**ASSIGNMENT**
Below are records to transcribe exactly, without their pictures.
------------
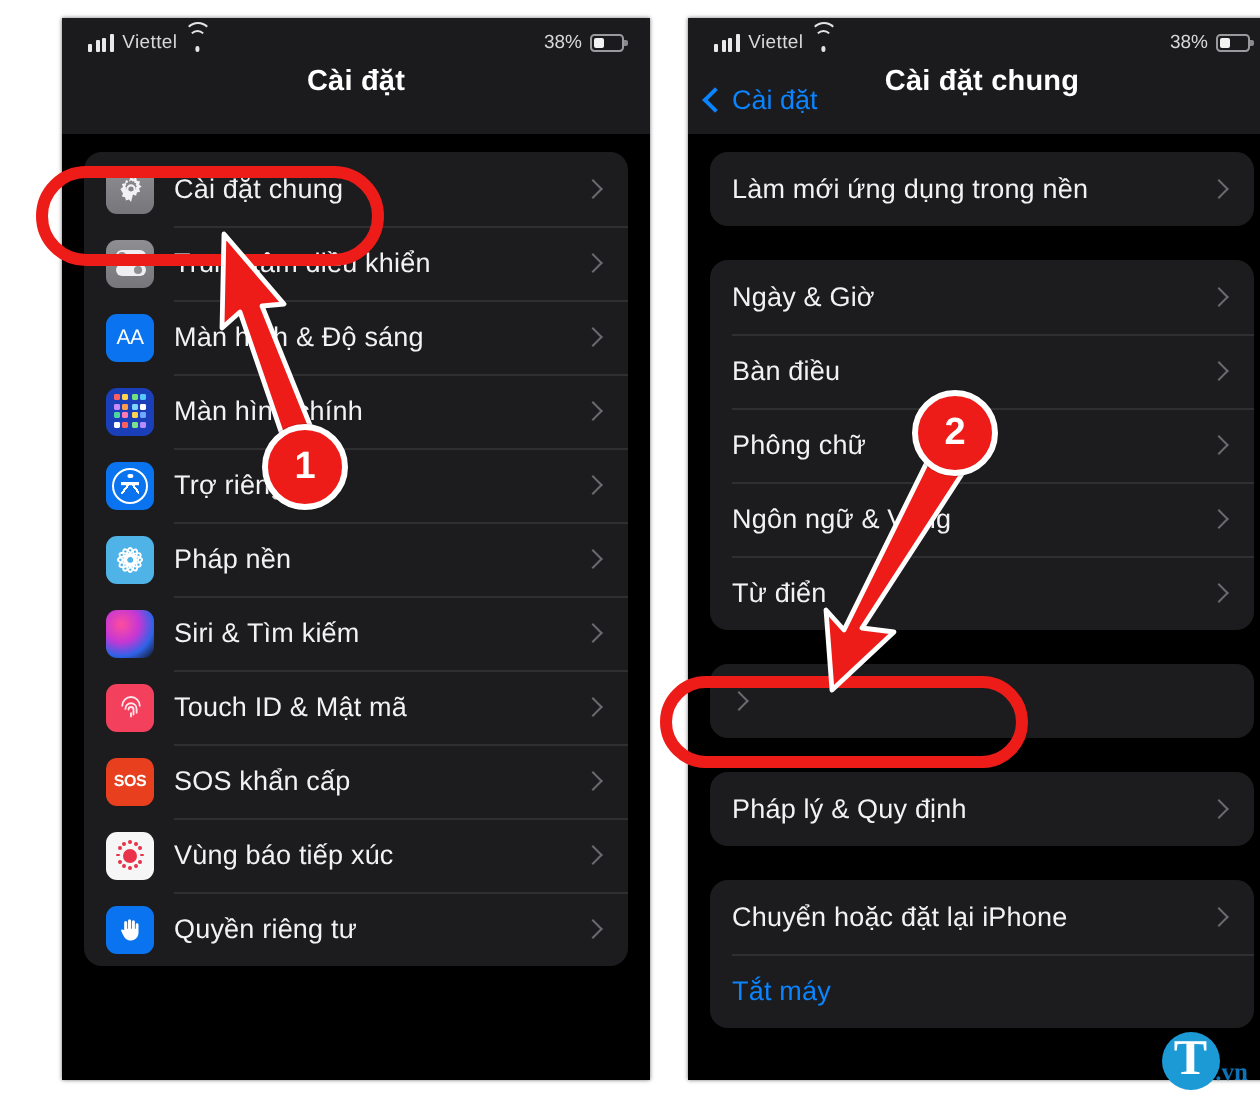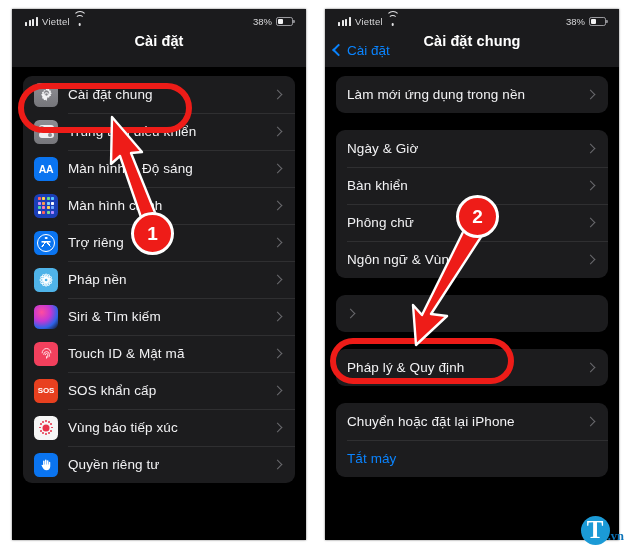--- a/index.html
+++ b/index.html
@@ -18,6 +18,7 @@
     background:#6d28d9;
     overflow:hidden;
     box-shadow:0 0 2px rgba(0,0,0,.55);
+    margin-left:19px;
   }
   #phone-left{left:12px;top:9px;width:294px;height:531px;}
   #phone-right{left:325px;top:9px;width:294px;height:531px;}

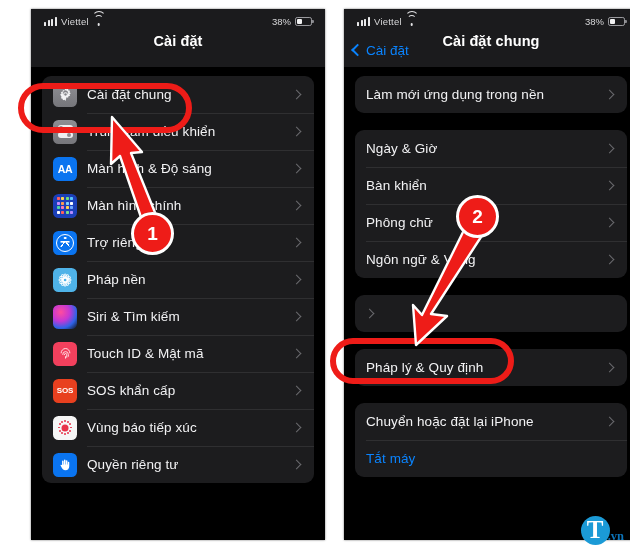--- a/index.html
+++ b/index.html
@@ -113,7 +113,7 @@
   .tg{width:15px;height:6px;border-radius:3px;background:#efeff1;position:relative;}
   .tg i{position:absolute;top:1px;width:4px;height:4px;border-radius:50%;background:#8e8e93;}
   .tg.l i{left:1.3px}.tg.r i{right:1.3px}
-  .aa{color:#fff;font-size:10.5px;font-weight:700;letter-spacing:-.3px;}
+  .aa{color:#fff;font-size:10.5px;font-weight:400;letter-spacing:-.3px;}
   .dots{display:grid;grid-template-columns:repeat(4,3px);grid-gap:1.6px;}
   .dots i{width:3px;height:3px;border-radius:.7px;display:block;}
   .access{width:16px;height:16px;border:1.6px solid #fff;border-radius:50%;position:relative;}

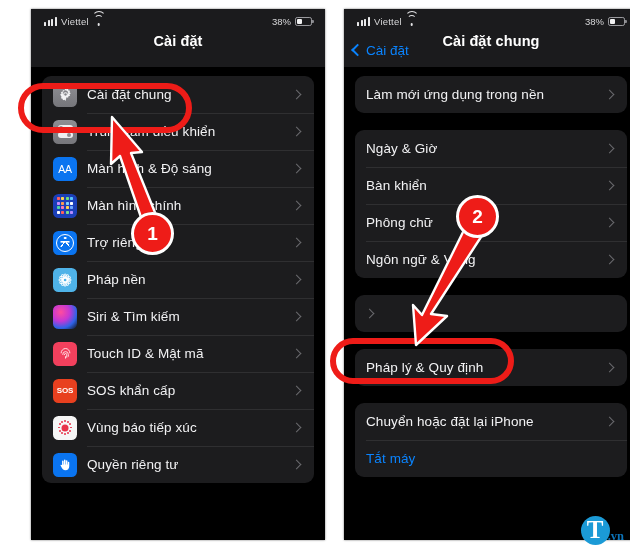--- a/index.html
+++ b/index.html
@@ -397,7 +397,7 @@
               <span class="chev"></span>
             </div>
             <div class="row">
-              <div class="row-label">Bàn khiển</div>
+              <div class="row-label">Bàn điều</div>
               <span class="chev"></span>
             </div>
             <div class="row">

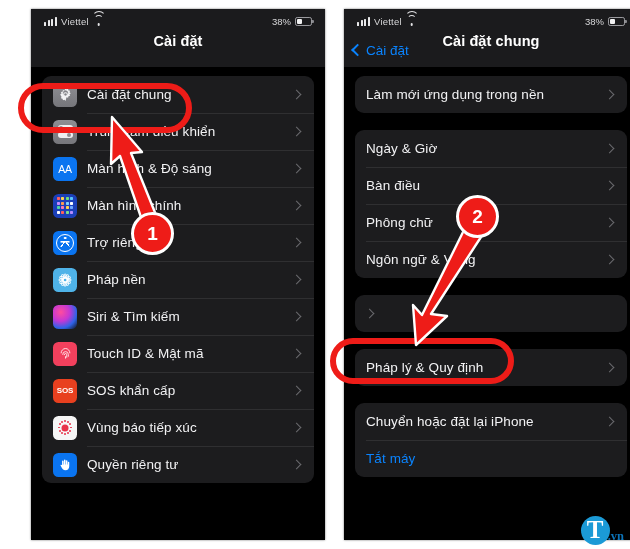--- a/index.html
+++ b/index.html
@@ -408,6 +408,10 @@
               <div class="row-label">Ngôn ngữ &amp; Vùng</div>
               <span class="chev"></span>
             </div>
+            <div class="row">
+              <div class="row-label">Từ điển</div>
+              <span class="chev"></span>
+            </div>
           </div>
           <div class="group">
             <div class="row">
------------
**SOLUTION**
--- a/index.html
+++ b/index.html
@@ -18,6 +18,7 @@
     background:#6d28d9;
     overflow:hidden;
     box-shadow:0 0 2px rgba(0,0,0,.55);
+    margin-left:19px;
   }
   #phone-left{left:12px;top:9px;width:294px;height:531px;}
   #phone-right{left:325px;top:9px;width:294px;height:531px;}

--- a/index.html
+++ b/index.html
@@ -113,7 +113,7 @@
   .tg{width:15px;height:6px;border-radius:3px;background:#efeff1;position:relative;}
   .tg i{position:absolute;top:1px;width:4px;height:4px;border-radius:50%;background:#8e8e93;}
   .tg.l i{left:1.3px}.tg.r i{right:1.3px}
-  .aa{color:#fff;font-size:10.5px;font-weight:700;letter-spacing:-.3px;}
+  .aa{color:#fff;font-size:10.5px;font-weight:400;letter-spacing:-.3px;}
   .dots{display:grid;grid-template-columns:repeat(4,3px);grid-gap:1.6px;}
   .dots i{width:3px;height:3px;border-radius:.7px;display:block;}
   .access{width:16px;height:16px;border:1.6px solid #fff;border-radius:50%;position:relative;}

--- a/index.html
+++ b/index.html
@@ -397,7 +397,7 @@
               <span class="chev"></span>
             </div>
             <div class="row">
-              <div class="row-label">Bàn khiển</div>
+              <div class="row-label">Bàn điều</div>
               <span class="chev"></span>
             </div>
             <div class="row">

--- a/index.html
+++ b/index.html
@@ -408,6 +408,10 @@
               <div class="row-label">Ngôn ngữ &amp; Vùng</div>
               <span class="chev"></span>
             </div>
+            <div class="row">
+              <div class="row-label">Từ điển</div>
+              <span class="chev"></span>
+            </div>
           </div>
           <div class="group">
             <div class="row">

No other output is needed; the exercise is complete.